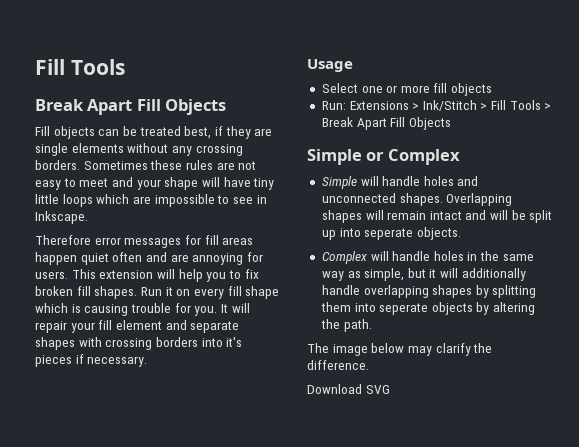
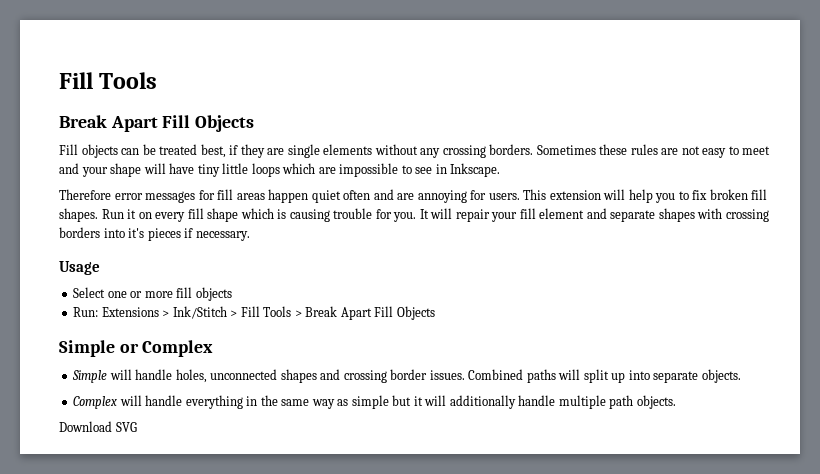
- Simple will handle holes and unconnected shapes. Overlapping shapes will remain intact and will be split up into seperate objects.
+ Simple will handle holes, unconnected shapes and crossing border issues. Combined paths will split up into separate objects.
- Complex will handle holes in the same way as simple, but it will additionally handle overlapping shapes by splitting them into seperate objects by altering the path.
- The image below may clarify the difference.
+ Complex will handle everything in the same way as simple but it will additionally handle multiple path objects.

————

> PROBLEM TO WORK ON
Could you transcribe every entry exactly, leaving out the pictures?

> ANSWER TO THIS PROBLEM
- Simple will handle holes and unconnected shapes. Overlapping shapes will remain intact and will be split up into seperate objects.
+ Simple will handle holes, unconnected shapes and crossing border issues. Combined paths will split up into separate objects.
- Complex will handle holes in the same way as simple, but it will additionally handle overlapping shapes by splitting them into seperate objects by altering the path.
- The image below may clarify the difference.
+ Complex will handle everything in the same way as simple but it will additionally handle multiple path objects.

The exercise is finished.